- [Exercise directions]: Copy out all of the entries, keeping every word the same.

- [Listed records]:
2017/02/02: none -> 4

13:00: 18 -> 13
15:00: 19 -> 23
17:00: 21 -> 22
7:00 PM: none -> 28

- [Response to this exercise]:
2017/02/02: none -> 4

13:00: 18 -> 13
15:00: 19 -> 23
17:00: 21 -> 22
7:00 PM: none -> 28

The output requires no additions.